## Data entries
-=-=-=-=-
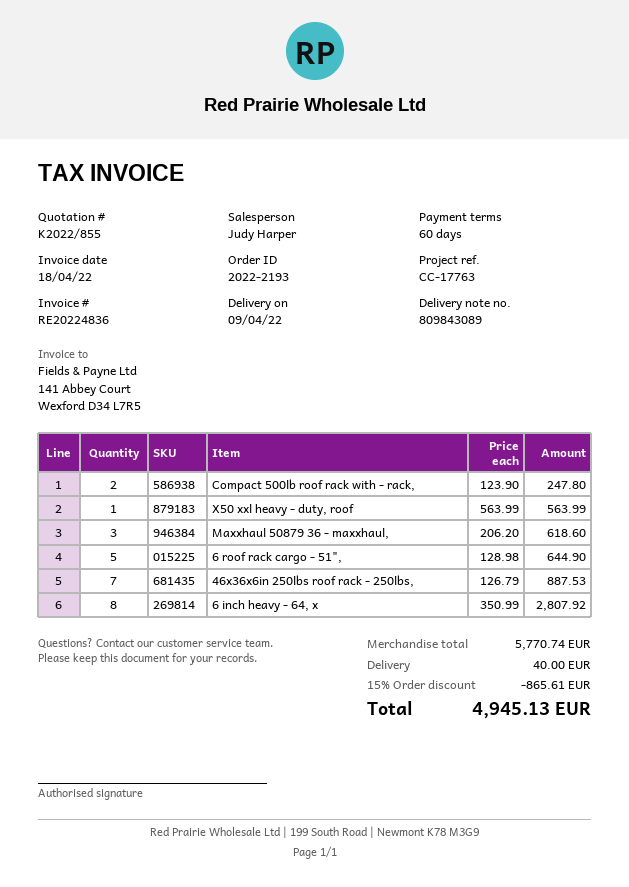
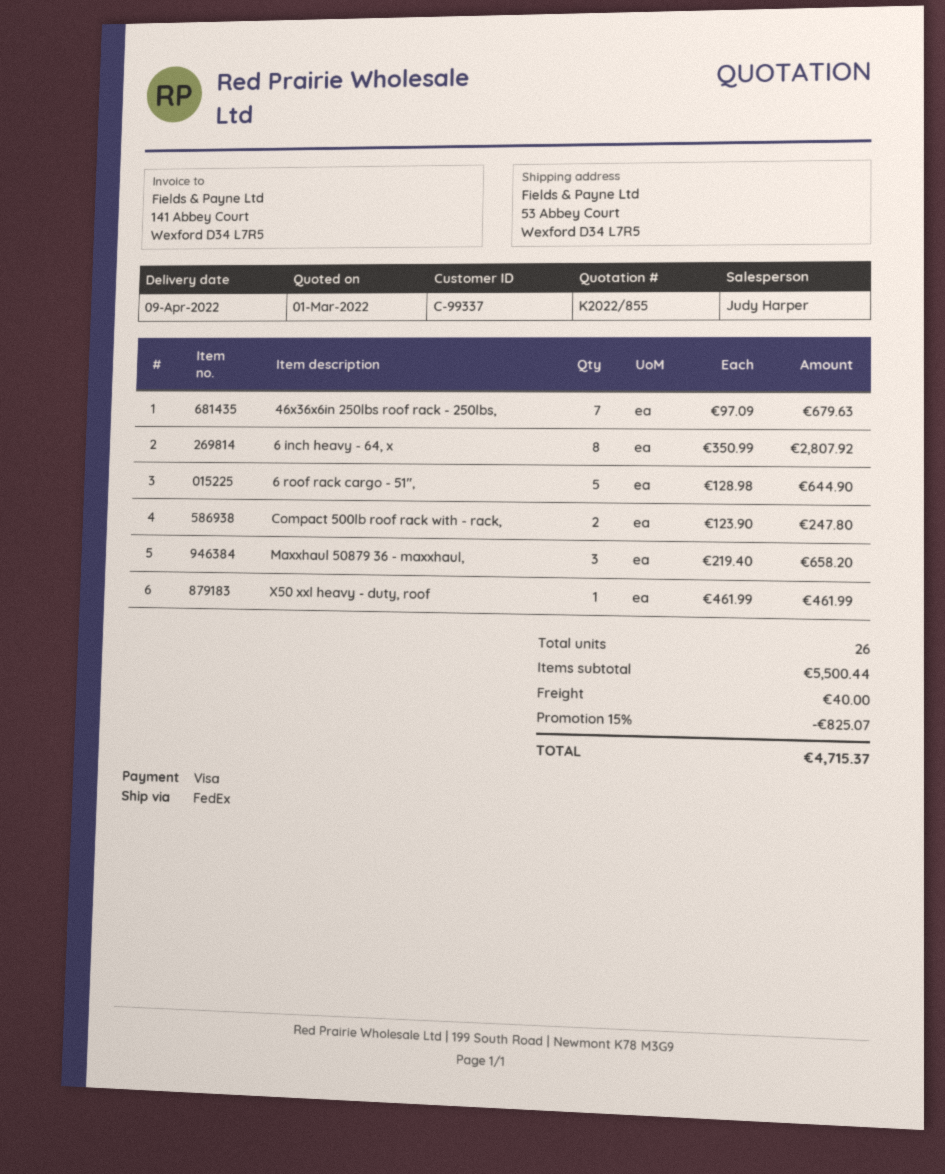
X50 xxl heavy - duty, roof: 1 x 563.99 = 563.99 -> 1 x 461.99 = 461.99
Maxxhaul 50879 36 - maxxhaul,: 3 x 206.20 = 618.60 -> 3 x 219.40 = 658.20
46x36x6in 250lbs roof rack - 250lbs,: 7 x 126.79 = 887.53 -> 7 x 97.09 = 679.63
subtotal: 5770.74 -> 5500.44
discount: 15% = 865.61 -> 15% = 825.07
total: 4945.13 -> 4715.37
-=-=-=-=-
## Work to be completed
Images are to be excluded, and each record above written out word for word.

## Answer to the problem
X50 xxl heavy - duty, roof: 1 x 563.99 = 563.99 -> 1 x 461.99 = 461.99
Maxxhaul 50879 36 - maxxhaul,: 3 x 206.20 = 618.60 -> 3 x 219.40 = 658.20
46x36x6in 250lbs roof rack - 250lbs,: 7 x 126.79 = 887.53 -> 7 x 97.09 = 679.63
subtotal: 5770.74 -> 5500.44
discount: 15% = 865.61 -> 15% = 825.07
total: 4945.13 -> 4715.37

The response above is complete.